2019 Women's beach soccer tournament at the World Beach Games

Tournament details
- Host country: Qatar
- City: Doha
- Dates: 11–16 October 2019
- Teams: 8 (from 4 confederations)
- Venue: 2 (in 1 host city)

Final positions
- Champions: Spain (1st title)
- Runners-up: Great Britain
- Third place: Brazil
- Fourth place: Russia

Tournament statistics
- Matches played: 16
- Goals scored: 127 (7.94 per match)

= Beach soccer at the 2019 World Beach Games – Women's tournament =

The women's beach soccer tournament at the 2019 World Beach Games in Doha, Qatar, the inaugural edition of the ANOC World Beach Games, took place over six days from 11–16 October. Along with the men's tournament, the two events comprised the beach soccer competition at this year's Games.

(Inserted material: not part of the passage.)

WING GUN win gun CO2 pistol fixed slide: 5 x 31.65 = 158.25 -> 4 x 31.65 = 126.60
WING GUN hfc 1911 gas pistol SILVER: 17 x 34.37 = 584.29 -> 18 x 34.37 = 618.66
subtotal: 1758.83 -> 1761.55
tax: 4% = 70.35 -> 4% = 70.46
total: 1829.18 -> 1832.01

Organised by the Association of National Olympic Committees (ANOC), national associations of FIFA (beach soccer's governing body) from a territory with a National Olympic Committee (NOC) were invited to enter one team into preliminary qualification routes from which eight teams, representing four continental zones, advanced to the final competition; the hosts Qatar did not enter a team.

The tournament was a multi-stage competition, consisting of a round-robin group stage and followed by a single elimination knockout round, starting with the semi-finals and ending with the gold medal match, with all matches hosted on the Katara Beach.

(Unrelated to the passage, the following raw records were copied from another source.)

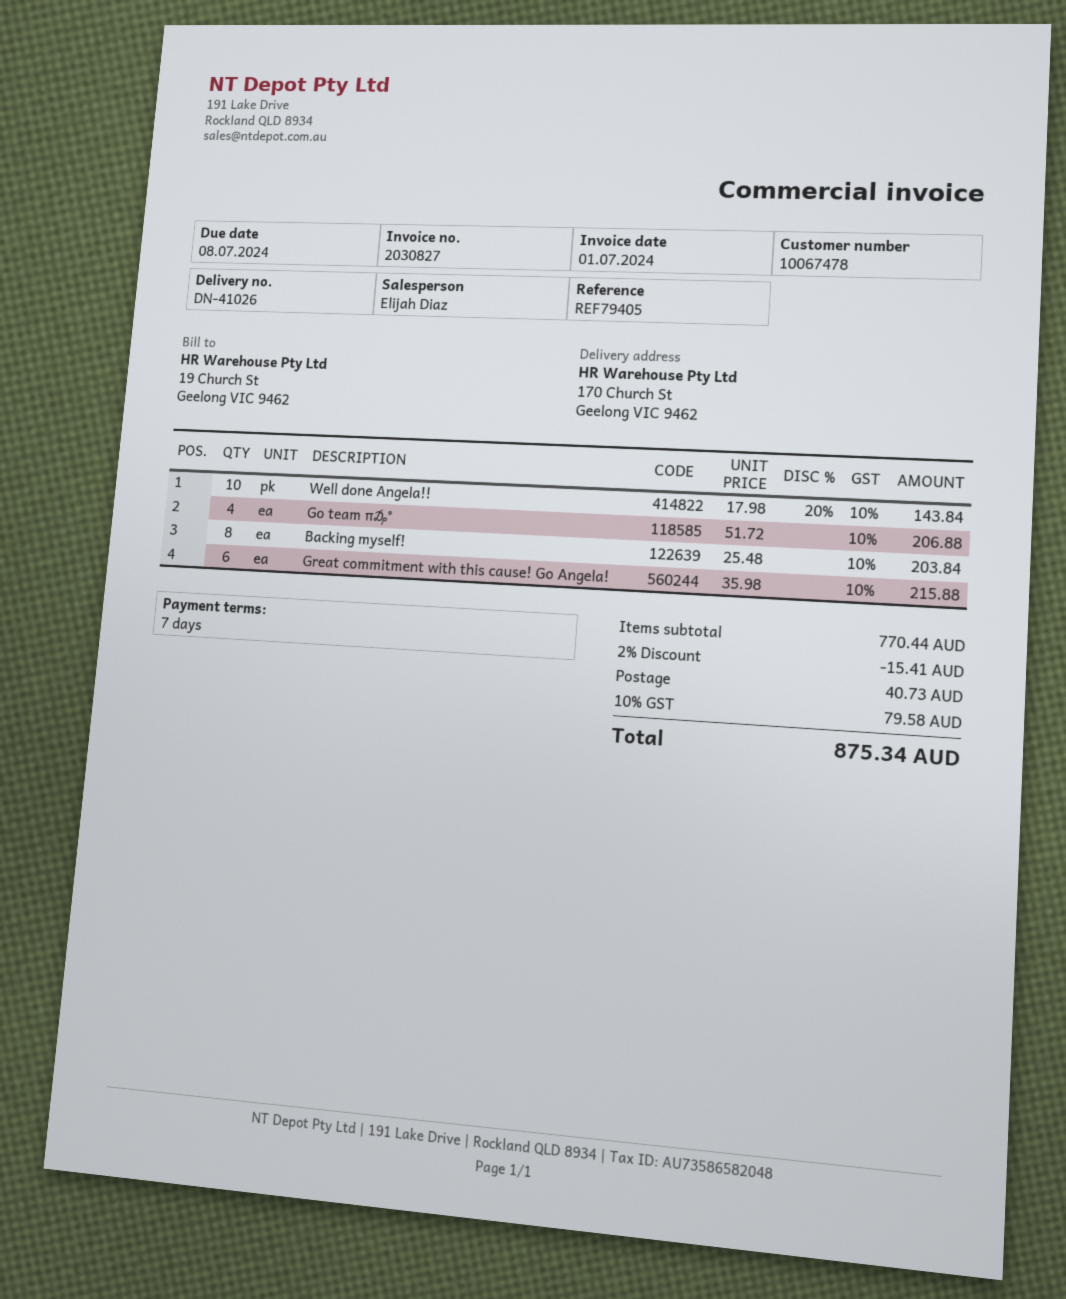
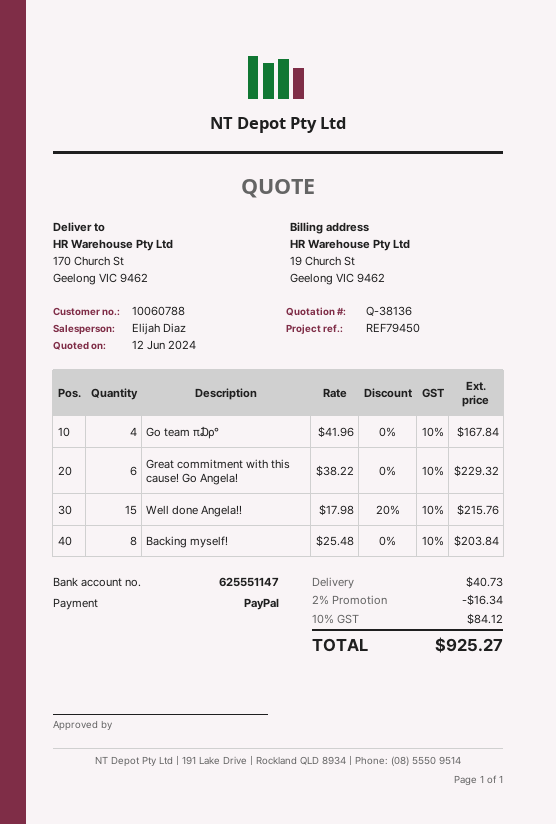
customer number: 10067478 -> 10060788
reference: REF79405 -> REF79450
Well done Angela!!: 10 x 17.98 - 20% = 143.84 -> 15 x 17.98 - 20% = 215.76
Go team π₯°: 4 x 51.72 = 206.88 -> 4 x 41.96 = 167.84
Great commitment with this cause! Go Angela!: 6 x 35.98 = 215.88 -> 6 x 38.22 = 229.32
discount: 2% = 15.41 -> 2% = 16.34
tax: 10% = 79.58 -> 10% = 84.12
total: 875.34 -> 925.27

The gold and silver medals were won by Spain and Great Britain respectively, with the former defeating the latter in the final 3–2. The bronze medal was claimed by Brazil who beat Russia in the deciding match.

==Competition schedule==
The tournament began on 11 October, one day before the opening ceremony, and ended on the final day of the Games, 16 October.

Matches deciding medal winners took place exclusively on 16 October.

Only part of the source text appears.